Search code examples
.netregexphone-number

Validate/extract US Phone numbers with .net regular expression out of mixed character value


I need a regular expression for .net that can extract a phone number from a mixed character value, such as the following examples:

yyy1-555-555-5555yyy1
yyy555-555-5555yyy1
yyy1(555)555-5555yyy1
yyy5555555555yyy1
yyy1-(555)-555-5555yyy1
yyy1(555)-555-5555yyy1
yyy(555)555-5555yyy1

The pattern ^\+?([0-9]+[ -]?){5,}[0-9]+$ seems very basic and works fairly well but it isn't working with all the different ways a phone number can be presented as shown above.

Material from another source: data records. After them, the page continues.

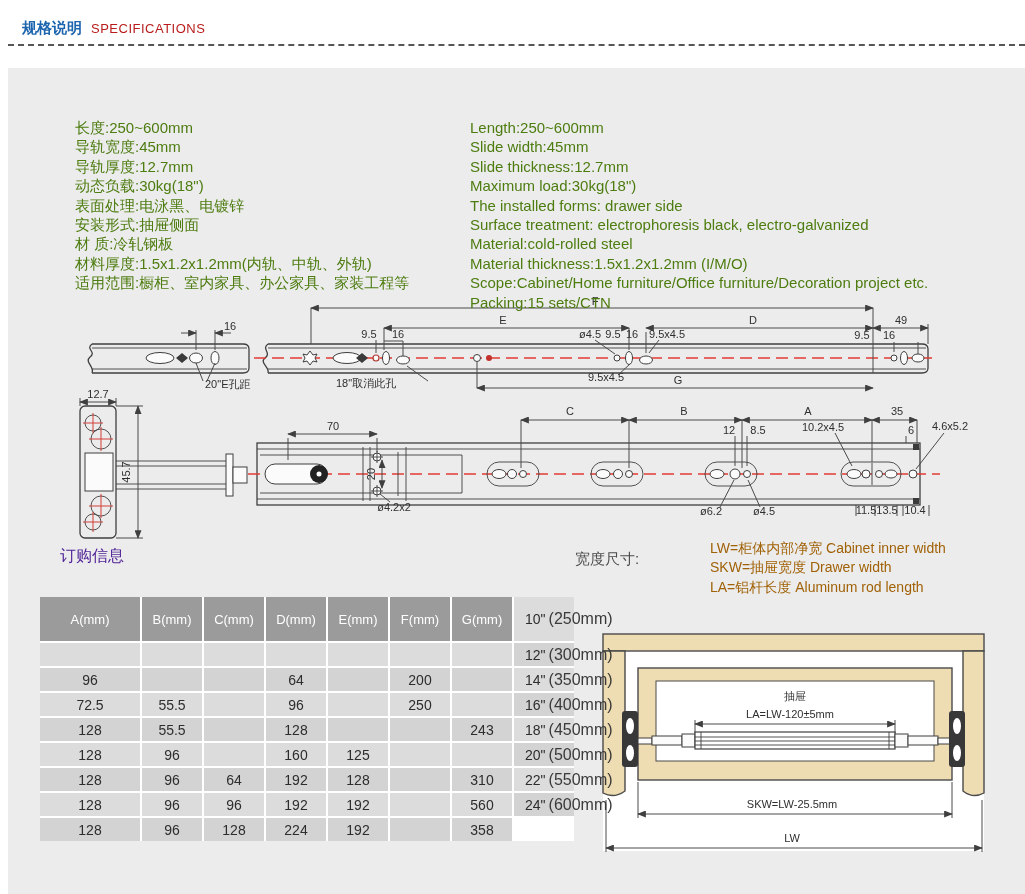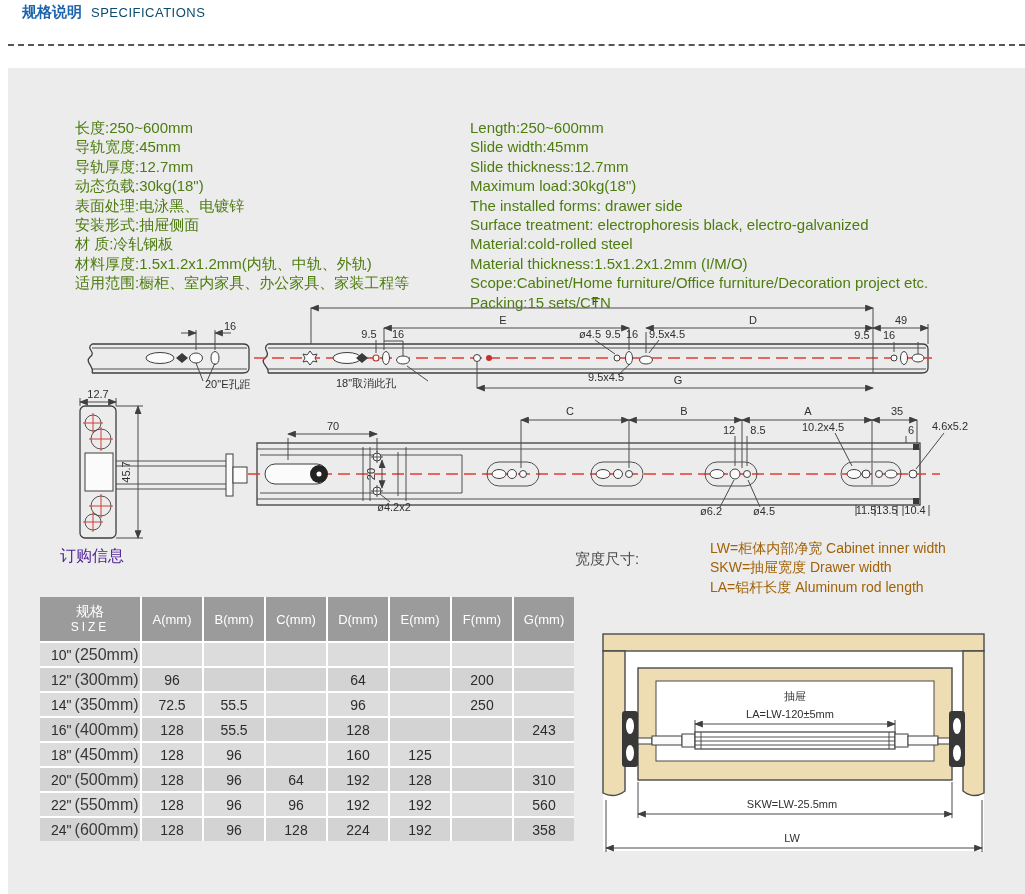"规格说明" .page-header { top: 3px -> 19px }
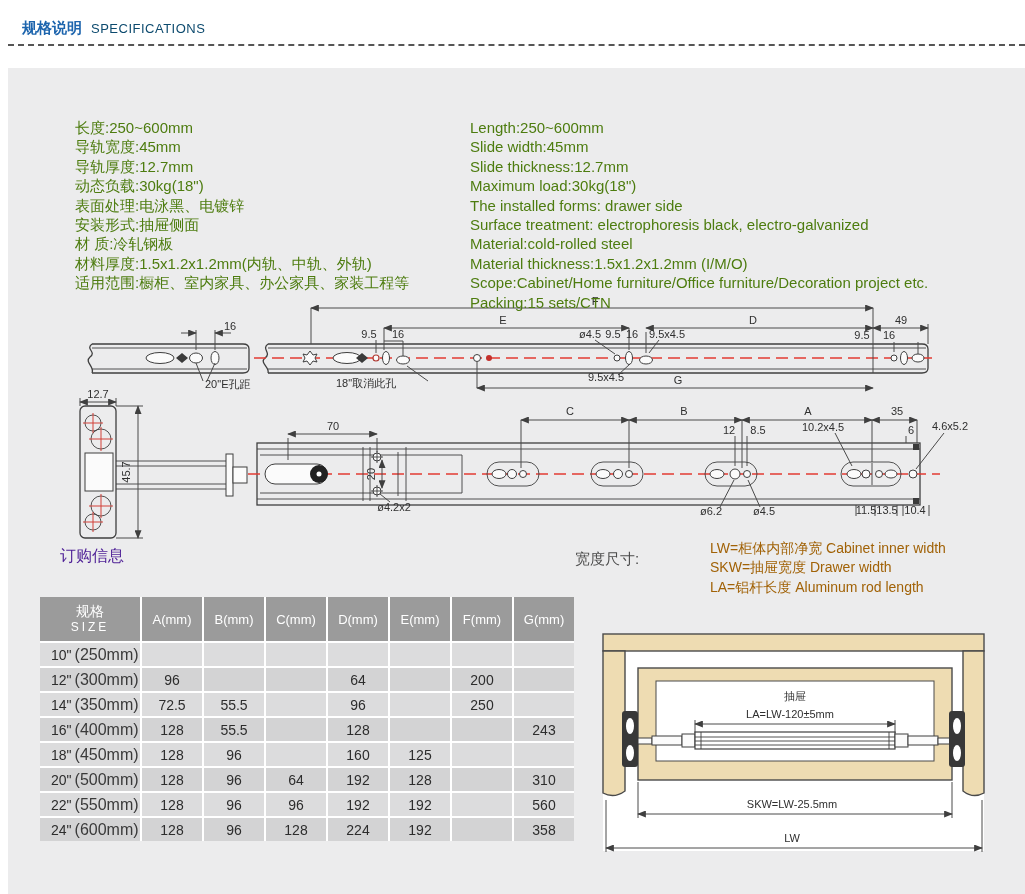"SPECIFICATIONS" .t-en { color: #0c4a6e -> #b91c1c }
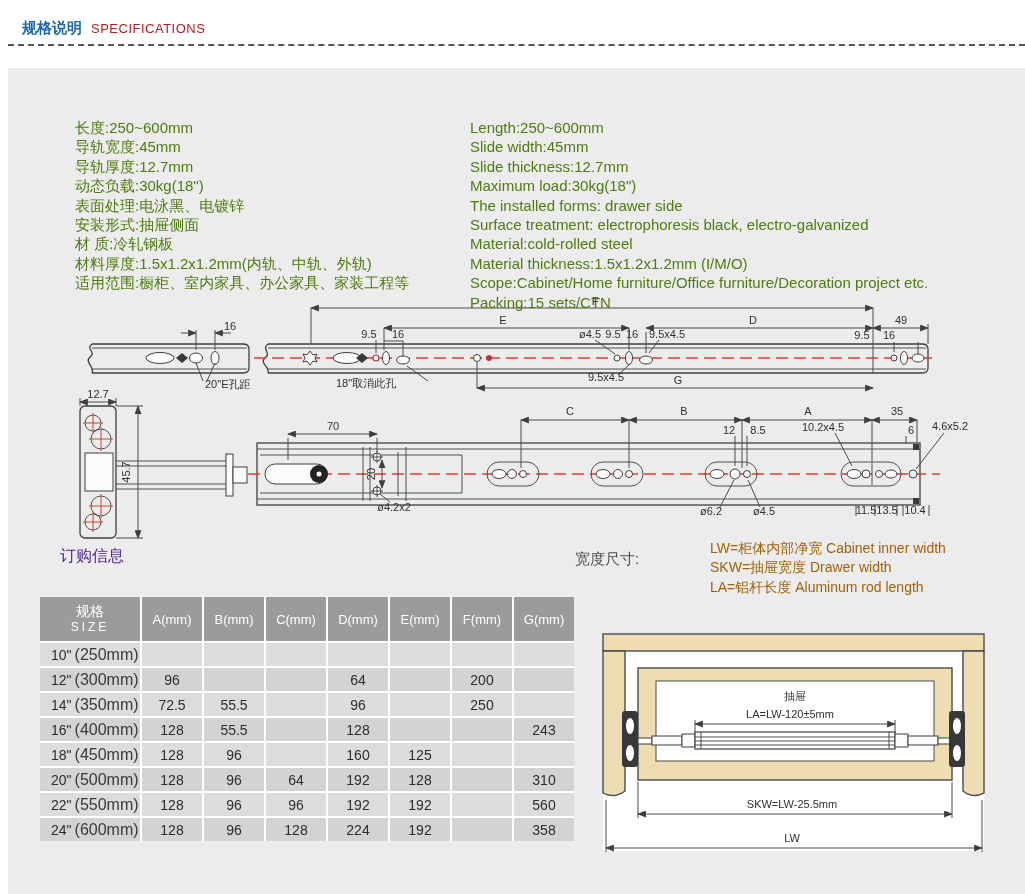"规格" div.th { html: <div> <span>规格</span> <span>SIZE</span> </div> -> none }
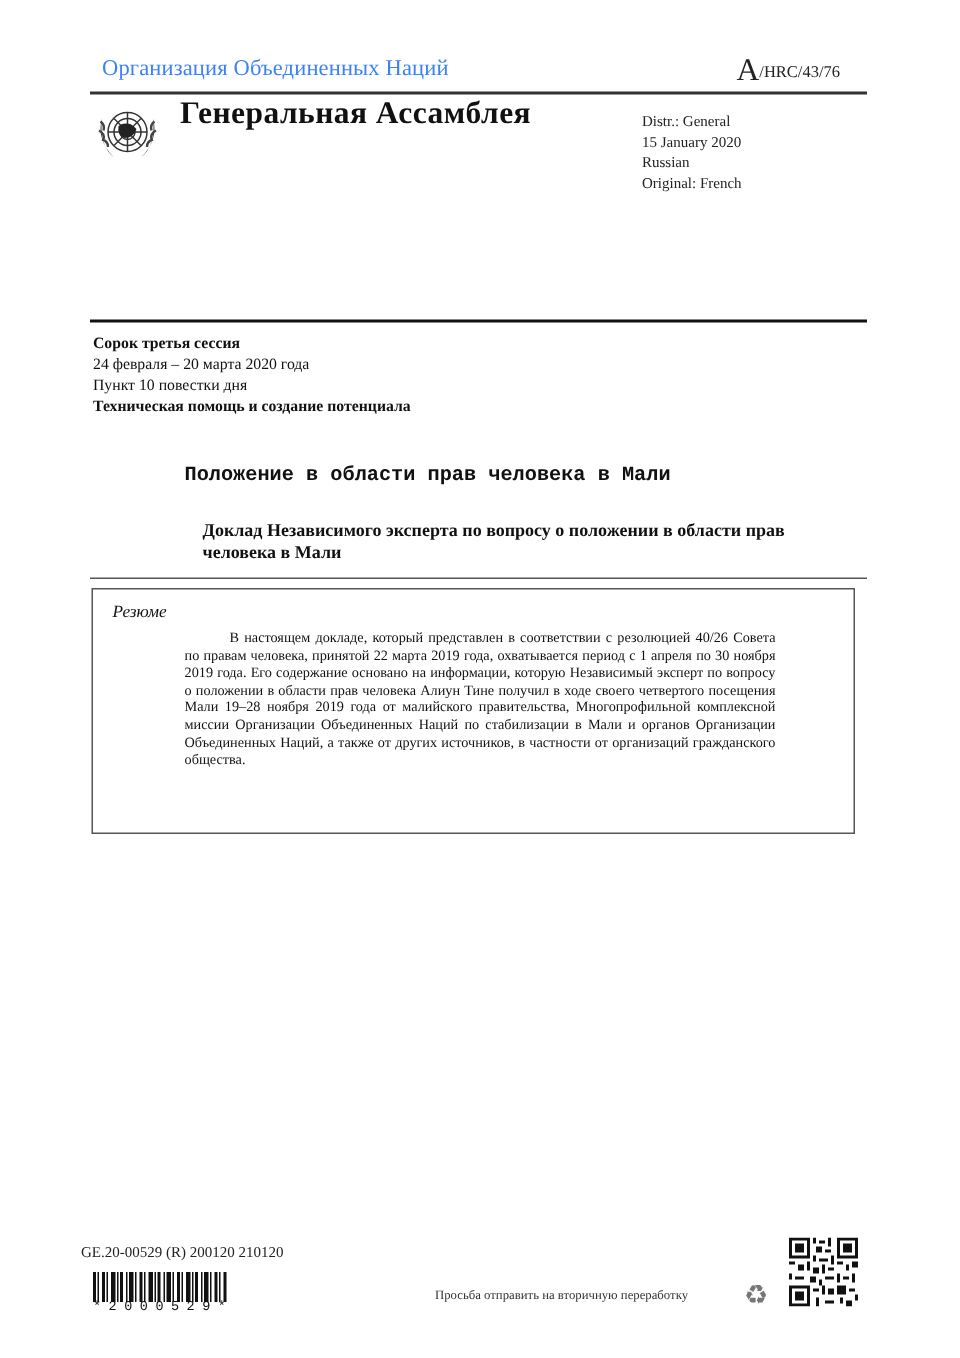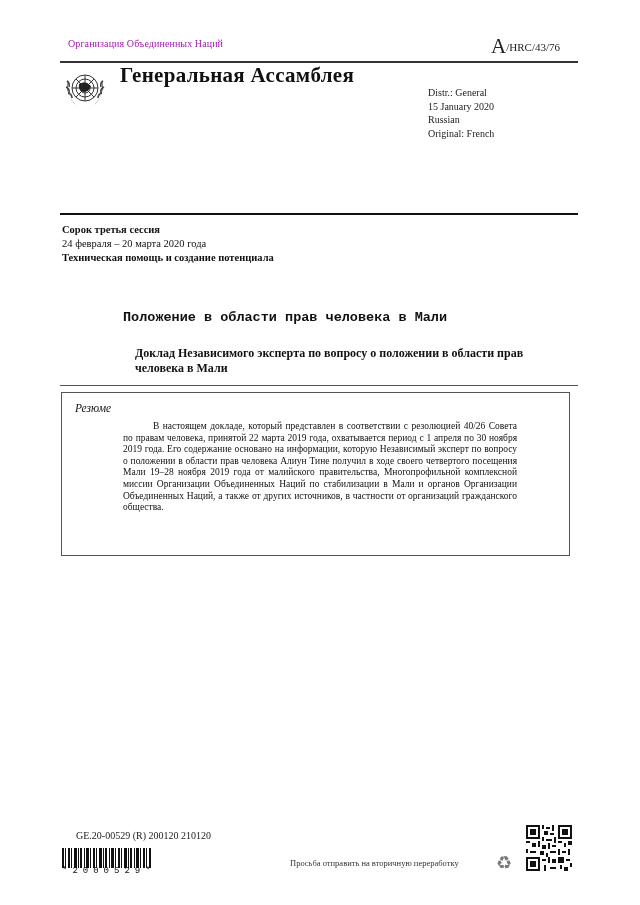"Организация Объединенных Наций" .org-name { color: #a21caf -> #3b82f6; font-size: 10px -> 15px }
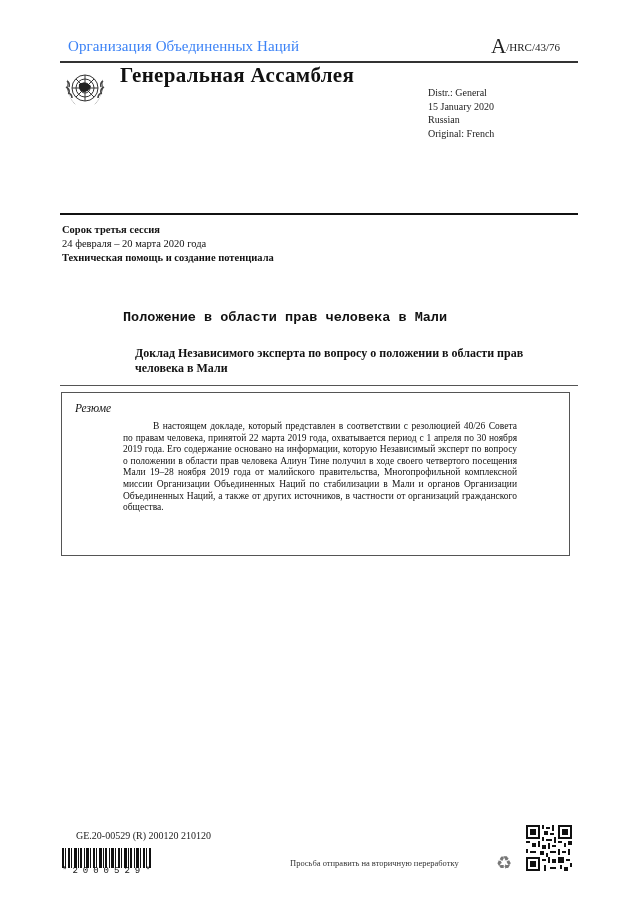"Distr.: General" .distr { top: 86px -> 75px }
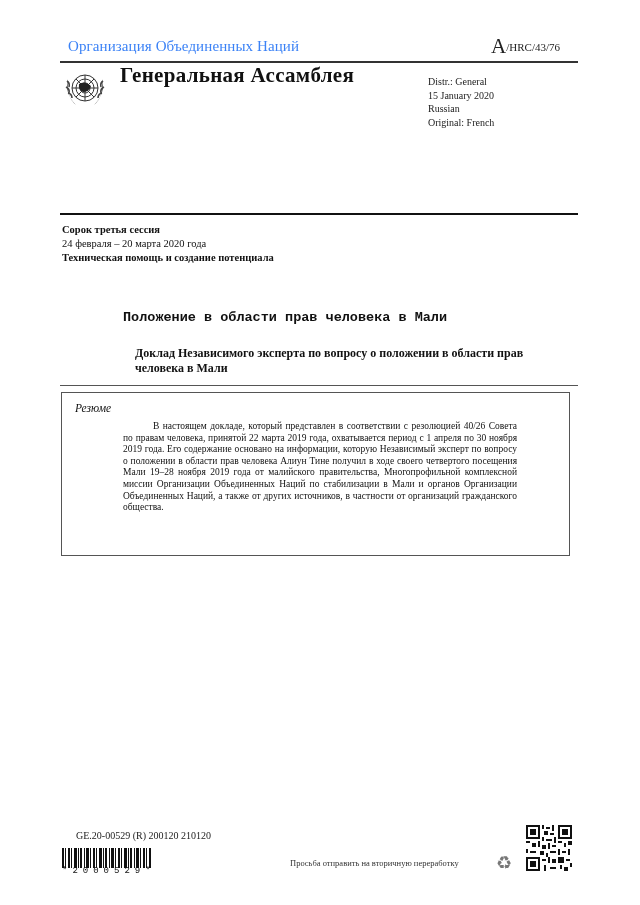"Пункт 10 повестки дня" div { html: none -> <div>Пункт 10 повестки дня</div> }
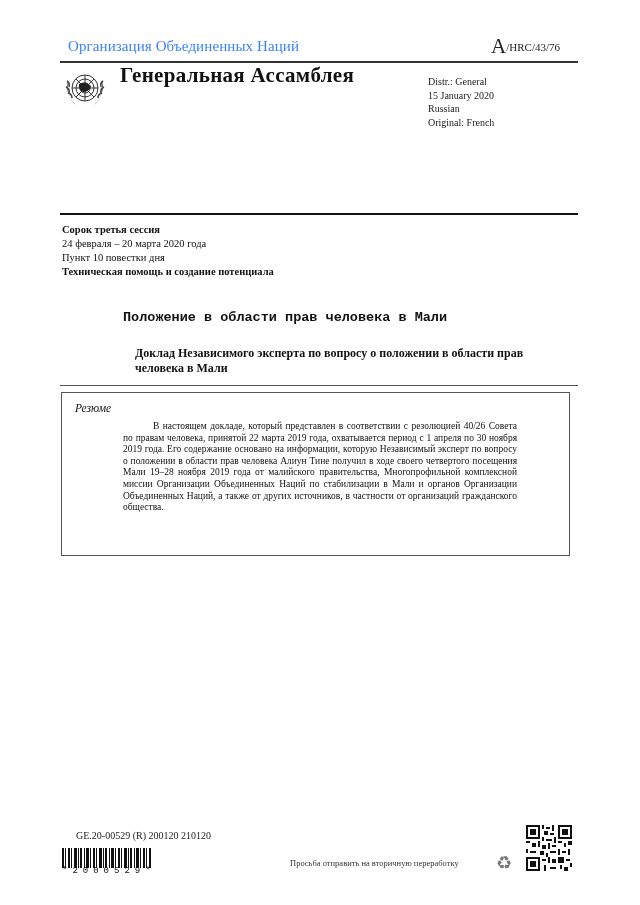"GE.20-00529 (R) 200120 210120" .job { left: 76px -> 54px }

I am very new to regular expressions, and this seems like it may be a lot to ask but I would appreciate the help if it's relatively easy for someone to do.


Solution

  • You can do it with the following regex:

    (?:1-?)?\(?\d{3}\)?[-.]?\s*\d{3}[-.]?\s*\d{4}
    

    Or with "boundaries":

    (?<!\d)(?:1-?)?\(?\d{3}\)?[-.]?\s*\d{3}[-.]?\s*\d{4}(?!\d)
    

    See regex demo

    The regex explanation:

    • (?:1-?)? - an optional (1 or zero) sequence of 1 and an optional hyphen
    • \(?\d{3}\)? - 3 digit sequence optionally enclosed with (...)
    • [-.]? - an optional separator (either - or ., add more if necessary)
    • \s* - 0 or more whitespace (if you need to exclude line breaks, use \p{Zs})
    • \d{3} - 3 digit sequence
    • [-.]? - 1 or 0 separators
    • \s* - 0 or more whitespace
    • \d{4} - 4 digit sequence.

    The look-arounds, (?<!\d) and (?!\d), only allow a match if the whole pattern is not enclosed with digits.